• About this exercise: Every line from the one with "212428 - Original" to the one with "balance: 3054.71 -> 2896.80", including those two, is to be copied exactly; all other lines of the entries below are left out.
== Material for the task ==
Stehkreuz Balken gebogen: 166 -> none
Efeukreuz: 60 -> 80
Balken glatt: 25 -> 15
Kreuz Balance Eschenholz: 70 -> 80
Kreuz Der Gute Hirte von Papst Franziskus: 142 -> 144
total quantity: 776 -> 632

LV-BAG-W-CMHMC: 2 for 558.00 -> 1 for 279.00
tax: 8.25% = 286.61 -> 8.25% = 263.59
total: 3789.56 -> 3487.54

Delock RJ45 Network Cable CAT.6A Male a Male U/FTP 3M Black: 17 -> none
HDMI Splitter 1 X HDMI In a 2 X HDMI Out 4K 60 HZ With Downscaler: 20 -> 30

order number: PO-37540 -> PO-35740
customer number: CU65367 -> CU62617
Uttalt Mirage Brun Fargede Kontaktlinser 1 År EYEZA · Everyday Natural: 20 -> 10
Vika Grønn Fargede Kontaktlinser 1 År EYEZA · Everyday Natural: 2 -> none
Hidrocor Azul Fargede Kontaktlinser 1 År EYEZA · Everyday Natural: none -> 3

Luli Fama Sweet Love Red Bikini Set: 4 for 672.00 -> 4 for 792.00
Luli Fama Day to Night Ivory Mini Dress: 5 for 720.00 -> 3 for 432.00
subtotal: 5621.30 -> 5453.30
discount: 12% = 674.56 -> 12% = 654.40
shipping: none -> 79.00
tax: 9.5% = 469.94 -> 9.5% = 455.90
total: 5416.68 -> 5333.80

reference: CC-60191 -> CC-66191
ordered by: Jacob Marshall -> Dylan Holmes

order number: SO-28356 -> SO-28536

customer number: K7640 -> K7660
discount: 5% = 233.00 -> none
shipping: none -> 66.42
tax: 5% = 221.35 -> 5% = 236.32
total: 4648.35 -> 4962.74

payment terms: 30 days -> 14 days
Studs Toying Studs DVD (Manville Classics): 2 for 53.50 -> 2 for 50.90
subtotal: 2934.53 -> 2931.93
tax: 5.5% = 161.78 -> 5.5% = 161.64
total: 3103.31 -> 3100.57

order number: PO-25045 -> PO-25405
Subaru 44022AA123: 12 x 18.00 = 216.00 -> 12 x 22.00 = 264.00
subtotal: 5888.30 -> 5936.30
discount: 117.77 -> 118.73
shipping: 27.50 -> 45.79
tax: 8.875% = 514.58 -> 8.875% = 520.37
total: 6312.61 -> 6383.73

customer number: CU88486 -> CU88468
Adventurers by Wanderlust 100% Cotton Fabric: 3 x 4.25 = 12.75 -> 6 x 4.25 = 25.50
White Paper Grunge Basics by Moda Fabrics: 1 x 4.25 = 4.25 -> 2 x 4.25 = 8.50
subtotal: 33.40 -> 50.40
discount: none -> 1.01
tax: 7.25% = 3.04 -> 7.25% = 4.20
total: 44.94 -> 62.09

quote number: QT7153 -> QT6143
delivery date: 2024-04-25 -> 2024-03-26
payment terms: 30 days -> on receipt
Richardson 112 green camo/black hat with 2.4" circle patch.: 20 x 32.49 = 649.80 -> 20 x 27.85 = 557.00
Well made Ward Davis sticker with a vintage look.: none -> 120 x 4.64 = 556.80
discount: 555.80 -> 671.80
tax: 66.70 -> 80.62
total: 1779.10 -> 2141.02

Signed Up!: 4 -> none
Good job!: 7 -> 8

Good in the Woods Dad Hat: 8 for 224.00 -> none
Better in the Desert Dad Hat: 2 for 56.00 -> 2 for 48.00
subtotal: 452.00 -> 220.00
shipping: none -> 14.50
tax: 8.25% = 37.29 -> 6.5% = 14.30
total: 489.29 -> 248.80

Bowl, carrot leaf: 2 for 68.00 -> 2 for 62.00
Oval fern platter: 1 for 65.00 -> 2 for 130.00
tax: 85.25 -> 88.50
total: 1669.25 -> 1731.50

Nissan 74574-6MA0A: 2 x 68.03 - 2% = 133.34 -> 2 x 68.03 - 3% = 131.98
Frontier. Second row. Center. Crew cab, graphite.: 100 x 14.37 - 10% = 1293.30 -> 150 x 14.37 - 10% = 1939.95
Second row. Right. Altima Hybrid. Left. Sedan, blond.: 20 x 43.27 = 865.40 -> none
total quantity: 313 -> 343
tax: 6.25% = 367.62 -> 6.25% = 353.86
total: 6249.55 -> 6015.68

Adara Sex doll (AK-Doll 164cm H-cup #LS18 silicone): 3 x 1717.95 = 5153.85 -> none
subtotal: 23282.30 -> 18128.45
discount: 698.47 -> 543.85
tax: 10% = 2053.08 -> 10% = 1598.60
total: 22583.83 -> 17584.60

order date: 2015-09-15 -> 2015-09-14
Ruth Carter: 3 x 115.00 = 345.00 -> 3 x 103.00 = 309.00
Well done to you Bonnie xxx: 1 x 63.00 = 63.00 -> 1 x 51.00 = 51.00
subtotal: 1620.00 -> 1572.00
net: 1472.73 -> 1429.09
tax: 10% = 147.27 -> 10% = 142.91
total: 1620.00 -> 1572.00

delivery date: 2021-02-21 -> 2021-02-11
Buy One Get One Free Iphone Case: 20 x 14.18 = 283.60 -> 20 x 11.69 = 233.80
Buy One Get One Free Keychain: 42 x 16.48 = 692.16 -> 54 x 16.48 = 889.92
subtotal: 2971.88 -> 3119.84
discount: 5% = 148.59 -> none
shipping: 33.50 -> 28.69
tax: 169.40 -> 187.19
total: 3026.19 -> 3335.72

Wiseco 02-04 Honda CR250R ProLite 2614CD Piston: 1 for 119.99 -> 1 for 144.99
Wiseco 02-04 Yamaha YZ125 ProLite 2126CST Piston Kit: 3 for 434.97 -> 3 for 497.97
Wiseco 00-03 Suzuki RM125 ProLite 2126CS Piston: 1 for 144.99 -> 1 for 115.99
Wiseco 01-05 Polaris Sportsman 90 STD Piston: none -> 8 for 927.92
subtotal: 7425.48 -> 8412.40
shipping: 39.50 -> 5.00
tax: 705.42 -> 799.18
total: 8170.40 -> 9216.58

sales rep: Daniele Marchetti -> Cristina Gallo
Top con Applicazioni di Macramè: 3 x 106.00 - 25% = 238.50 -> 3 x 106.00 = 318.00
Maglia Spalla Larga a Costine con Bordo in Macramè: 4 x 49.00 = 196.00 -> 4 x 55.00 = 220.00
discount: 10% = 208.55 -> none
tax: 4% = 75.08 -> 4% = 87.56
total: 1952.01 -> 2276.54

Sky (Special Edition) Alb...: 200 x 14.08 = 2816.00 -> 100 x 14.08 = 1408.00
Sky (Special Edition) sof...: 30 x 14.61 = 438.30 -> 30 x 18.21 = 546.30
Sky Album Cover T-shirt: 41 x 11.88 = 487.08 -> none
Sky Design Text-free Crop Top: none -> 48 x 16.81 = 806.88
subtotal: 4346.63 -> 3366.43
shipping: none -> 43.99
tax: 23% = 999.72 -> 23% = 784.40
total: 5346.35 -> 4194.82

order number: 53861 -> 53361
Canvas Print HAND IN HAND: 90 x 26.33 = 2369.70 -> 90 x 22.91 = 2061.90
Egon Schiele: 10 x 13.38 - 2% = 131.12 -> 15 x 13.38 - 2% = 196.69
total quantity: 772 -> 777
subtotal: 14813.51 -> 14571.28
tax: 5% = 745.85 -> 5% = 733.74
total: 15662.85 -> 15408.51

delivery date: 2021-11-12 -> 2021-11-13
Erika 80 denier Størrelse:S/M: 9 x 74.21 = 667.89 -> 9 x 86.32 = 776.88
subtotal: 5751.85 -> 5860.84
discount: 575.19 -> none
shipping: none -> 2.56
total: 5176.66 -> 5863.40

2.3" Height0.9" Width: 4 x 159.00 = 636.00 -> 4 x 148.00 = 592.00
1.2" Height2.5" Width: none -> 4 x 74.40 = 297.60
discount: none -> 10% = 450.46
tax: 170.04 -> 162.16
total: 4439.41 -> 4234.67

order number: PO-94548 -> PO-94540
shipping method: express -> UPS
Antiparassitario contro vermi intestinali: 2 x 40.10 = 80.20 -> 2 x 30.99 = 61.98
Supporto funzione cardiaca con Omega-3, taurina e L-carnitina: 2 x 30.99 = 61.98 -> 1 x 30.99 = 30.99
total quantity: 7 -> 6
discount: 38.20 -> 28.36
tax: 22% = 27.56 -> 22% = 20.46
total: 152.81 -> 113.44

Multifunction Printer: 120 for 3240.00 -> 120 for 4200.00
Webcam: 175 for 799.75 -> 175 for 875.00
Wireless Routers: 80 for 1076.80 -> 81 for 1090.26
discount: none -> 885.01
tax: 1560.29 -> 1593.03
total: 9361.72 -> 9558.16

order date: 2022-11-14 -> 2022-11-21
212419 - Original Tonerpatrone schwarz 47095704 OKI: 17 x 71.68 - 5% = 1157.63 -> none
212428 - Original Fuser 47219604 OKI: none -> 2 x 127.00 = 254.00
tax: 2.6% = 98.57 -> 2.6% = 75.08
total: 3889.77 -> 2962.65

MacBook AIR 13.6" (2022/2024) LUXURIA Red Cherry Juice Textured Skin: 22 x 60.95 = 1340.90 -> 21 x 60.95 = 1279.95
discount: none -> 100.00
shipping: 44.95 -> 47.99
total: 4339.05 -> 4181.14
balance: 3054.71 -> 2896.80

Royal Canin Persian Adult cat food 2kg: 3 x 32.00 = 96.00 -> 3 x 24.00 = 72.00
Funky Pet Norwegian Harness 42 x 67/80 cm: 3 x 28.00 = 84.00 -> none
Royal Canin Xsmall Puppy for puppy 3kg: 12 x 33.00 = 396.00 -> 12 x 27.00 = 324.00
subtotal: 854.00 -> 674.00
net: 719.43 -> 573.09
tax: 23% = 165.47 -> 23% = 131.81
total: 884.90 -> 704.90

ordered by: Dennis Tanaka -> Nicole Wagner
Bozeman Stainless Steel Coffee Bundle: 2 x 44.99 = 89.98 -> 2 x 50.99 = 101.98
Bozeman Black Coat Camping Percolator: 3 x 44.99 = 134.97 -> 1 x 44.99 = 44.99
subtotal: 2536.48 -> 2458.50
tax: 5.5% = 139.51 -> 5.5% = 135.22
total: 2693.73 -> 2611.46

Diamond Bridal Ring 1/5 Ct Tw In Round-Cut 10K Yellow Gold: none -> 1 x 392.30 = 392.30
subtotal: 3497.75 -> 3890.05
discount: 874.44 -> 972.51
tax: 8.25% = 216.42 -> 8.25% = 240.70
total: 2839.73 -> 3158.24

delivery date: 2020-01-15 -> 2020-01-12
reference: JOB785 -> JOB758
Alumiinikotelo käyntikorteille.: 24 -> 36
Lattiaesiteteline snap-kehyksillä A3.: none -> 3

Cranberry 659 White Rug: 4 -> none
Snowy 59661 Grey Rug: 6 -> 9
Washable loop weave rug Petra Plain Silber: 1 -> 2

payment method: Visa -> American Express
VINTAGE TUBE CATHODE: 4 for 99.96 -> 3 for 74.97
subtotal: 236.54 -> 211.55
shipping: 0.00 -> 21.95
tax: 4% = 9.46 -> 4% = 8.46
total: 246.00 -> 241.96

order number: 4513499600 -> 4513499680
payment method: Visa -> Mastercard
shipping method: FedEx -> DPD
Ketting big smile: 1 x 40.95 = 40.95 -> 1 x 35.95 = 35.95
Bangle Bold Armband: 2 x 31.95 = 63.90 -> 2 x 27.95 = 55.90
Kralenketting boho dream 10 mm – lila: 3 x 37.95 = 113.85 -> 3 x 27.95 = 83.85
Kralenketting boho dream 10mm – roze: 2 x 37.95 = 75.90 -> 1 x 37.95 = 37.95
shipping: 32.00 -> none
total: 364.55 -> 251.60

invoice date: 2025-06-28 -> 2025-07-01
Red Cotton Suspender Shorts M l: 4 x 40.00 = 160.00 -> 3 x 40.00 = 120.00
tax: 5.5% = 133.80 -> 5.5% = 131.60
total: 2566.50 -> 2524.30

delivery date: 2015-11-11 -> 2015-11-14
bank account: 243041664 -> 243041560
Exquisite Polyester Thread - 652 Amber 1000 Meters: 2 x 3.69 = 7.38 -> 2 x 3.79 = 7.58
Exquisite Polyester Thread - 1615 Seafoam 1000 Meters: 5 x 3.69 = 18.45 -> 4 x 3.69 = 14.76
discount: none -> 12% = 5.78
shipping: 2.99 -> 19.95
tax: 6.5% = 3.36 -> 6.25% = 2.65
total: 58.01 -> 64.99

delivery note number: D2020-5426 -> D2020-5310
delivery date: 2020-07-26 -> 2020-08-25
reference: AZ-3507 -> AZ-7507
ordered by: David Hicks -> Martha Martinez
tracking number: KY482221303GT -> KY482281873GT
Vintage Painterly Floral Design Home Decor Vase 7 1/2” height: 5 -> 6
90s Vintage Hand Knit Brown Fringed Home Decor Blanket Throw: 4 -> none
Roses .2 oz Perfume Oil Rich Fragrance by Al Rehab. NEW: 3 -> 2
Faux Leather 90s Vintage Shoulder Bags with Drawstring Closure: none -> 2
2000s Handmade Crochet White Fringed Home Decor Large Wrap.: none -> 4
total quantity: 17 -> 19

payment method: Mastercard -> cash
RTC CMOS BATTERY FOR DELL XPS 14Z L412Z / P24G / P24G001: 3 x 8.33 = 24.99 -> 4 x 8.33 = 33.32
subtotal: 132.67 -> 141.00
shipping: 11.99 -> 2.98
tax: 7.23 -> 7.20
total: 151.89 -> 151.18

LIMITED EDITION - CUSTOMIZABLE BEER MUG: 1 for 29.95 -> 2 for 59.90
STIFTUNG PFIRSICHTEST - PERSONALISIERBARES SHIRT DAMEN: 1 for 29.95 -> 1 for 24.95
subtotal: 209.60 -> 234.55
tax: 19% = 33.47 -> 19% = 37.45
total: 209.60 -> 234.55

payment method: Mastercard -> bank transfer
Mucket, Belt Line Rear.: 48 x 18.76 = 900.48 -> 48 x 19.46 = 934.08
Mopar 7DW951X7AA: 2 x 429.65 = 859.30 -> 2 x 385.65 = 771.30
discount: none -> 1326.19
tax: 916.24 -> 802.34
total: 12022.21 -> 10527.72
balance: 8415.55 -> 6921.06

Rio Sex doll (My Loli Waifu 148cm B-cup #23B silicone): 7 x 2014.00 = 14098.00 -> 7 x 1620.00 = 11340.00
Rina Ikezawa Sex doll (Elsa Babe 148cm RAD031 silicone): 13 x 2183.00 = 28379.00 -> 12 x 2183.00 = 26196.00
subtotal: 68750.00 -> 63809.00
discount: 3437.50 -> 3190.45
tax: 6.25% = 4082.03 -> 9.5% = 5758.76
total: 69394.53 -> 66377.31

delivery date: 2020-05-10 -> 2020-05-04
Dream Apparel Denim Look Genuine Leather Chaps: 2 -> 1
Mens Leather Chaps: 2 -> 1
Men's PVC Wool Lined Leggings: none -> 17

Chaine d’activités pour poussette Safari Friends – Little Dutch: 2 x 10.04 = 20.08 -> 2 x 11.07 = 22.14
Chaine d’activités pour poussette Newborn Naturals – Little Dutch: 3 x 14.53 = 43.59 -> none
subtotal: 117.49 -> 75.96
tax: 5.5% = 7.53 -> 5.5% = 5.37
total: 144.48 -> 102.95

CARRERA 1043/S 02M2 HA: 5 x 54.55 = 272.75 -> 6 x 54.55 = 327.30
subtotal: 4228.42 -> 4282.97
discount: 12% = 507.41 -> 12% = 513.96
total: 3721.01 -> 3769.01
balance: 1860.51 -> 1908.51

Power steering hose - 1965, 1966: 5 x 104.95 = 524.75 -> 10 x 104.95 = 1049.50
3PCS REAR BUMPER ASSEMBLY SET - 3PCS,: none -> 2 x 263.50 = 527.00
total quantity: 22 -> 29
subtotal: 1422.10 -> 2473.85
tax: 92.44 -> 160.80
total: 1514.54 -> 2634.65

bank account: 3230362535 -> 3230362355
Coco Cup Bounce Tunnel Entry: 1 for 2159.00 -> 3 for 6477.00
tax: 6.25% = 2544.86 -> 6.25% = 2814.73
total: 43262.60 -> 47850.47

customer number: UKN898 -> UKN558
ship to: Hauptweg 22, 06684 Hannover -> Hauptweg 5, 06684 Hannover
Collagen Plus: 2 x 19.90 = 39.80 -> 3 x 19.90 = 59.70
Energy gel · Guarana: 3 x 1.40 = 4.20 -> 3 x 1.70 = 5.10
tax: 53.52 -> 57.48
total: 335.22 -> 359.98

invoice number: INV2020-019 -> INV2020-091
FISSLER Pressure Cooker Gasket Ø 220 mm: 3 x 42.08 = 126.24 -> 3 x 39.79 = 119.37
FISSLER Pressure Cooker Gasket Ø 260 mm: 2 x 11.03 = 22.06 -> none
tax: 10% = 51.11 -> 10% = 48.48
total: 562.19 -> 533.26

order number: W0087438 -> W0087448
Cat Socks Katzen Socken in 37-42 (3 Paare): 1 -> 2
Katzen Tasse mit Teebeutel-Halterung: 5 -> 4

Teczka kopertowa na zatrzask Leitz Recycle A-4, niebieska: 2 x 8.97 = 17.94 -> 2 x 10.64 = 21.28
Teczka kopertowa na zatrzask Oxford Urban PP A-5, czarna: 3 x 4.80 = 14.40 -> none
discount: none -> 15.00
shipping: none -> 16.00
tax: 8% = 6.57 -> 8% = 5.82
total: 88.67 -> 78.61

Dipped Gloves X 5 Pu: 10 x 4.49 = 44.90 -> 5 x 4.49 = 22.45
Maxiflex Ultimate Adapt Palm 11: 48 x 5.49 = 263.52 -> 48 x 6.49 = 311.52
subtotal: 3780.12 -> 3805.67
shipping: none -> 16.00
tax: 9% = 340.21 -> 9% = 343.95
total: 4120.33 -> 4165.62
===
• Reply:
212428 - Original Fuser 47219604 OKI: none -> 2 x 127.00 = 254.00
tax: 2.6% = 98.57 -> 2.6% = 75.08
total: 3889.77 -> 2962.65

MacBook AIR 13.6" (2022/2024) LUXURIA Red Cherry Juice Textured Skin: 22 x 60.95 = 1340.90 -> 21 x 60.95 = 1279.95
discount: none -> 100.00
shipping: 44.95 -> 47.99
total: 4339.05 -> 4181.14
balance: 3054.71 -> 2896.80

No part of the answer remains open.